The models are trained 50 times with a batch size of 100 and optimized using stochastic gradient descent. Our ANN model showed (accuracy: 84.79%, sensitivity: 79.80%, specificity: 89.76% and AUROC: 93.00%). While the LR model obtained (accuracy: 80.20%, sensitivity: 80.00%, specificity: 72.20% and AUROC: 76.10%). Comparing to the Multi-parameterrized ANN (the accuracy is not shown, sensitivity: 75.30%, specificity: 80.60% and AUROC: 86.00%).
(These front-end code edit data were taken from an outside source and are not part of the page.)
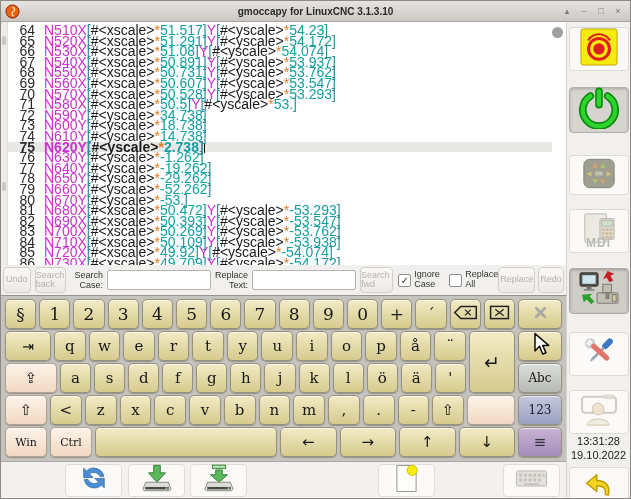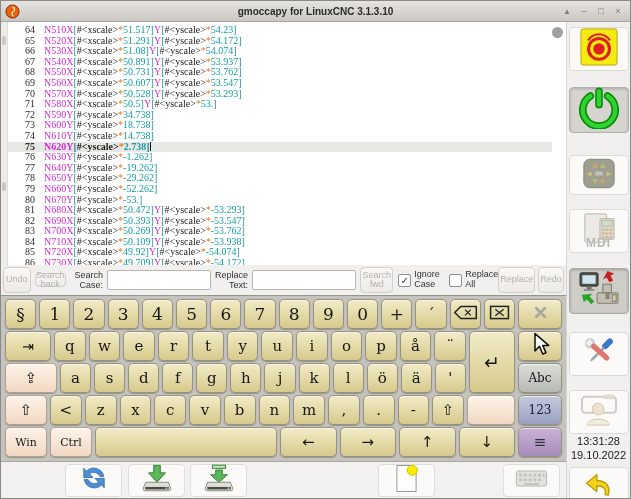--- a/index.html
+++ b/index.html
@@ -13,36 +13,36 @@
   .tb-controls{margin-left:auto;display:flex;gap:3px;margin-right:5px;z-index:2;}
   .tb-btn{width:14px;height:13px;display:flex;align-items:center;justify-content:center;
           font-size:9px;color:#7c7a76;border-radius:2px;}
   
   .main{flex:1;display:flex;min-height:0;}
   .left{width:566px;flex:0 0 566px;display:flex;flex-direction:column;min-height:0;}
   
   .editor{flex:1;background:#fff;position:relative;overflow:hidden;border-right:1px solid #d6d4d0;}
   .edge-strip{position:absolute;left:0;top:0;bottom:0;width:6px;background:#edebe7;border-right:1px solid #e0deda;}
   .edge-strip .grip{position:absolute;left:1px;width:4px;height:9px;border-radius:2px;background:#c9c7c3;}
-  .code-lines{position:absolute;left:7px;right:14px;top:3px;font-family:Liberation Serif, serif;
-              font-size:10px;line-height:10.6px;white-space:pre;}
+  .code-lines{position:absolute;left:7px;right:14px;top:3px;font-family:Liberation Sans, sans-serif;
+              font-size:14px;line-height:10.6px;white-space:pre;}
   .code-line{display:flex;height:10.6px;}
   .code-line.current{background:#e7e7e5;font-weight:bold;}
   .gut{flex:0 0 27px;text-align:right;padding-right:9px;color:#2a2a2a;}
   .code{flex:1;}
   .caret{display:inline-block;width:1px;height:9px;background:#111;vertical-align:-1px;}
   .scroll-dot{position:absolute;right:3px;top:5px;width:11px;height:11px;border-radius:50%;background:#9f9f9f;}
   
   .searchbar{flex:0 0 30px;height:30px;background:#f1f0ee;display:flex;align-items:center;
              font-size:9px;color:#3a3a38;padding:0 2px;border-right:1px solid #d6d4d0;}
   .sb-button{background:linear-gradient(#f9f8f6,#eceae6);border:1px solid #d3d0cb;border-radius:4px;
-             color:#b5b2ad;text-align:center;display:flex;align-items:center;justify-content:center;
+             color:#b5b2ad;display:flex;align-items:center;justify-content:center;
              line-height:1.05;box-sizing:border-box;}
   .sb-undo{width:30px;height:26px;}
-  .sb-back{width:34px;height:14px;margin-left:4px;}
+  .sb-back{width:34px;height:26px;margin-left:4px;}
   .sb-label{width:36px;text-align:right;line-height:1.15;margin-left:4px;color:#33332f;}
   .sb-entry{width:104px;height:20px;margin-left:4px;background:#fff;border:1px solid #b9b6b1;border-radius:2px;
             font-size:9px;padding:0 3px;box-sizing:border-box;outline:none;}
   .sb-fwd{width:36px;height:26px;margin-left:4px;}
   .chk-group{display:flex;align-items:center;margin-left:5px;}
   .chk-box{width:11px;height:11px;background:#fff;border:1px solid #918e89;border-radius:2px;
            display:flex;align-items:center;justify-content:center;font-size:10px;color:#3a3a38;flex:0 0 11px;}
   .chk-label{width:30px;line-height:1.1;margin-left:3px;color:#33332f;}
   .sb-replace{width:40px;height:26px;margin-left:3px;}
   .sb-redo{width:28px;height:26px;margin-left:3px;}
5 Conclusion and Future Work

This study developed the ANN and LR models to aid an early detection of lung cancer. The proposed models utilized data mining techniques to discover new patterns in health behavioral risk data that had not been previously discovered. The contribution in this study is answered the questions: how the data mining techniques can be used to support detecting lung cancer; and how to increase the interpretability and trustworthiness of the developed models. A decision support system is developed to aid user in decision-making and recommended next steps in possible treatment plans. To address the training problem, the lightweight model with high accuracy is recommended and training on the computer with limited resources. The visual insights are utilized to address model failure and improve the architecture. A web application is developed for lung cancer detection through risk factors, utilizing deep algorithms and state-of-the-art evaluation metrics. The obtained results have been shown better data for more synthetic prediction, dealing with skewed data, improving pre-processing steps for better calculations. Future work includes improving the dataset of the lung cancer centric; setting up a complete database architecture, and optimizing hyperparameters for more precise diagnostics and recommendations.